Safe sums across columns in Dataiku DSS Formulas

People will usually tell you that 1+1=2. In general, you can believe them; however, in some cases in Dataiku DSS, the following may also be true from time to time : 1+1=11.

🤯 🤔 “What in the name of the bird?!

TL;DR

Why might these two numbers be concatenating when they’re not strings? That’s because there are 3 things you need to know about operations in the Formulas editor:

  • Be careful when using + or -: only do it if your data does not contain any null values.

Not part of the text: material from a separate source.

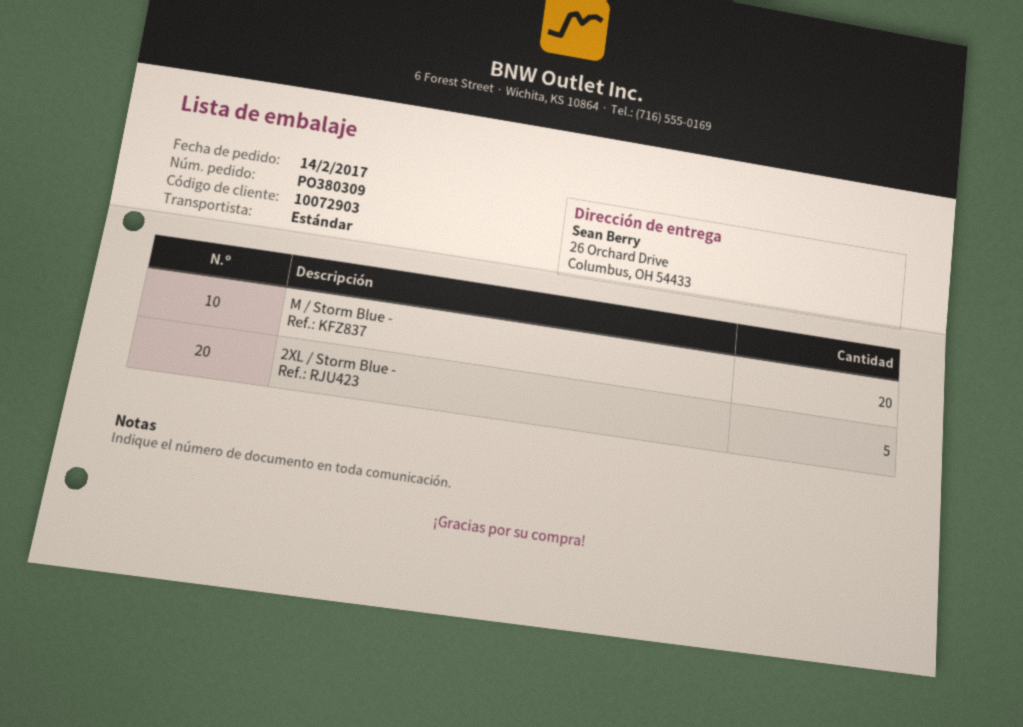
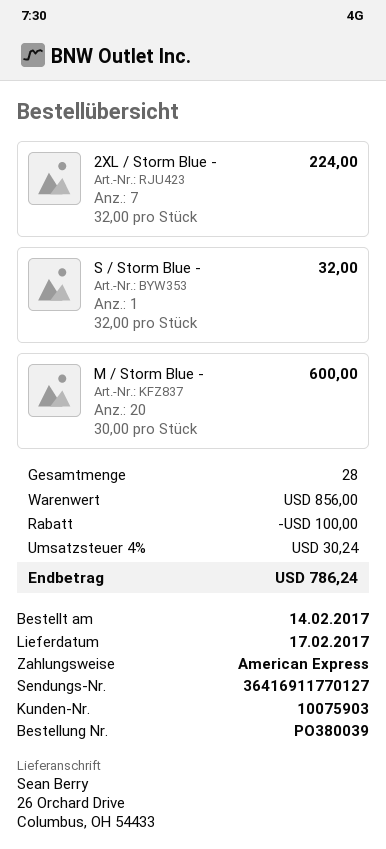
order number: PO380309 -> PO380039
customer number: 10072903 -> 10075903
2XL / Storm Blue -: 5 -> 7
S / Storm Blue -: none -> 1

  • Use the sum() function instead: sum([col_A, col_B, col _C, col_D]) ← use those brackets 👌

  • Or use a nested IF: if(isnull(col_A),0,col_A)+if(isnull(col_B),0,col_B) ← tedious, but also effective

  • Or you can replace if(isnull(A),0,A) with coalesce(A,0)

When do 1+1=11 and 1+1=2 both happen?

I was recently playing with a dataset in which I needed to create a sum across columns, and I found something that astonished me with a formula that went A+B+C+D :

../../../_images/safe-sums-1.png

“But all my data is stored as integers! What is the logic behind this add/concatenate behavior?”

Why?

🧐 Let’s see what’s happening:

1+2+3+4=10 ← add 1+2 , add 3, add 4

null+2+3+4=234 ← (null+2), then concatenate 3, concatenate 4

1+null+3+4=134 ← (1+null), then concatenate 3, concatenate 4

1+2+null+4=34 ← add 1+2, then (+ null), then concatenate 4

1+2+3+null=6 ← add 1+2 , add 3, (+null) then…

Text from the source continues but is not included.